A workshop aimed at sensitising the youth against teenage pregnancy and early child marriage, is underway at Essuohyia in the Ekumfi District of the Central Region.
The five-day programme, which began last Friday, is being organised by the Planned Parenthood Association of Ghana (PPAG), a non-governmental organisation committed to adolescent reproductive health, with funding from United Nations Population Fund (UNFPA).
The Field Assistant of PPAG, Mr Joshua Andoh, said through a project dubbed, ‘Young and Wise Youth Leadership Club’ (YoLe), his outfit was providing intensive education to young mothers and girls who were pregnant, to empower them to know their rights as far as their sexual and reproductive rights were concerned.
He noted that through the provision of sex education and promotion of safe sex, girls would uphold their dignity, adding that the prevalence of teenage pregnancies in the district needed to be reduced.
Mr Andoh observed that despite the continuous message on abstinence, many young girls were not heeding to the advice, hence the need to beef up awareness creation and risk associated with early parenthood.
In order to reduce social stigma associated with teenage pregnancy, he underscored the need to create supportive environments for pregnant students to pursue their education without any intimidation.
Mr Andoh indicated that many young girls endowed with skills, were dropping out of school due to early pregnancy and associated child bearing, and promised his outfit’s support to unleash their talent and also assist those who wanted to pursue their education with needed funds.

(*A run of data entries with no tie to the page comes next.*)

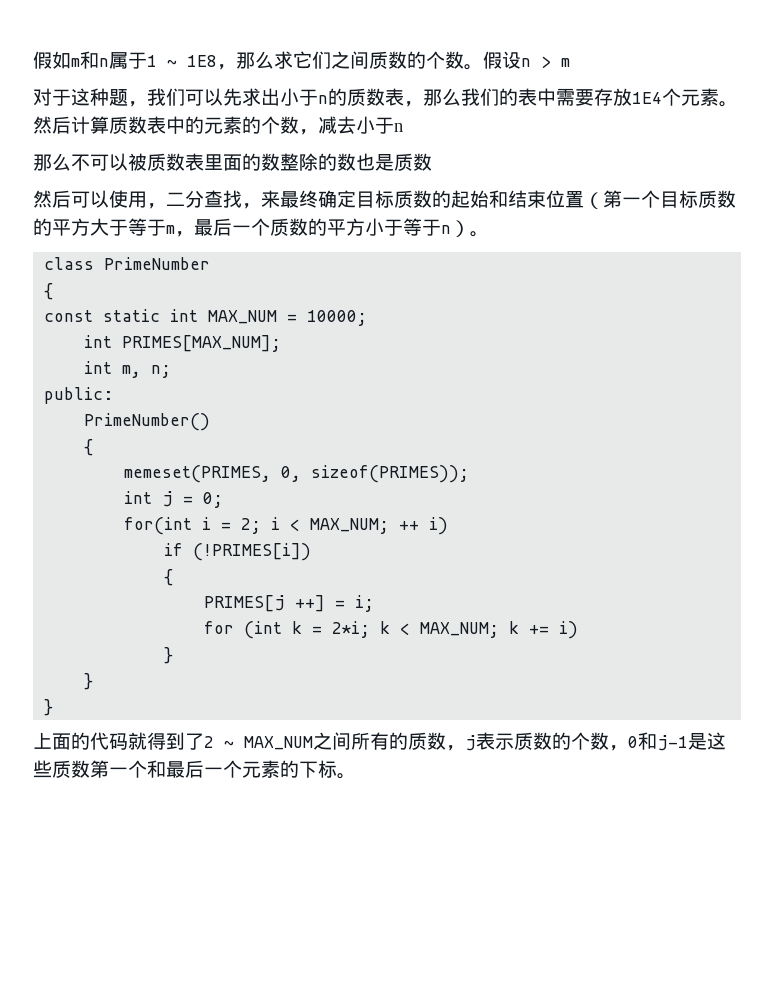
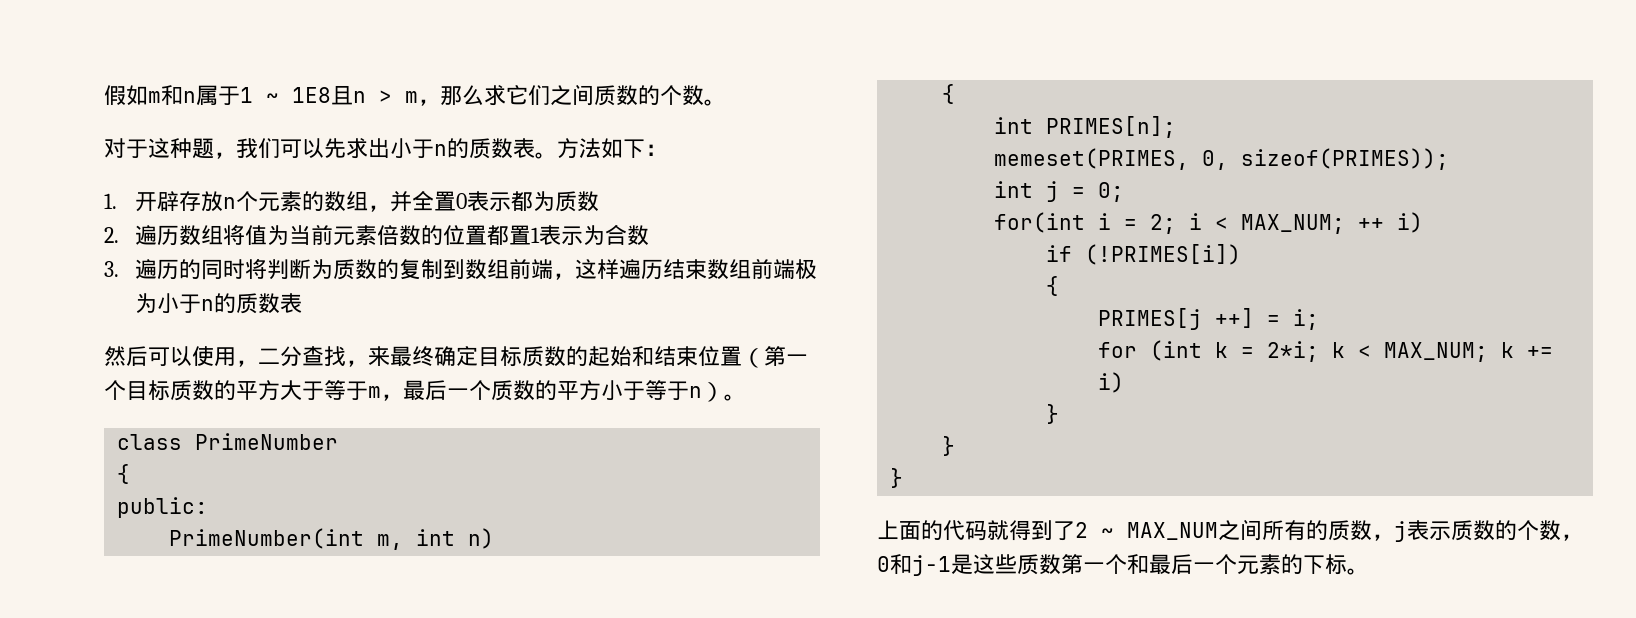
- 假如m和n属于1 ~ 1E8，那么求它们之间质数的个数。假设n > m
+ 假如m和n属于1 ~ 1E8且n > m，那么求它们之间质数的个数。
- 对于这种题，我们可以先求出小于n的质数表，那么我们的表中需要存放1E4个元素。然后计算质数表中的元素的个数，减去小于n
- 那么不可以被质数表里面的数整除的数也是质数
+ 对于这种题，我们可以先求出小于n的质数表。方法如下：
+ 1.开辟存放n个元素的数组，并全置0表示都为质数
+ 2.遍历数组将值为当前元素倍数的位置都置1表示为合数
+ 3.遍历的同时将判断为质数的复制到数组前端，这样遍历结束数组前端极为小于n的质数表
- const static int MAX_NUM = 10000;
- int PRIMES[MAX_NUM];
- int m, n;
  public:
- PrimeNumber()
+ PrimeNumber(int m, int n)
  {
+ int PRIMES[n];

He explained that if the teenagers were not trained in the profession they yearned for, they would be unable to secure good employment to sustain their livelihood.
Ms Francisca Amponsah, Registered Community Health Nurse of Essuohyia, noted that teenage pregnancy was a major cause of maternal mortality in the country.
According to her, statistics indicate that 14.2 per cent of girls between 14-19 years were having children with just a few of them using modern family planning methods, stressing that the youth needed to take advantage of the modern methods to prevent sexual related diseases and unwanted pregnancies.
To reduce poverty level, Ms Amponsah urged young girls to attend classes being run by the PPAG, to understand the need to develop their skills and talents to secure better employment in the future.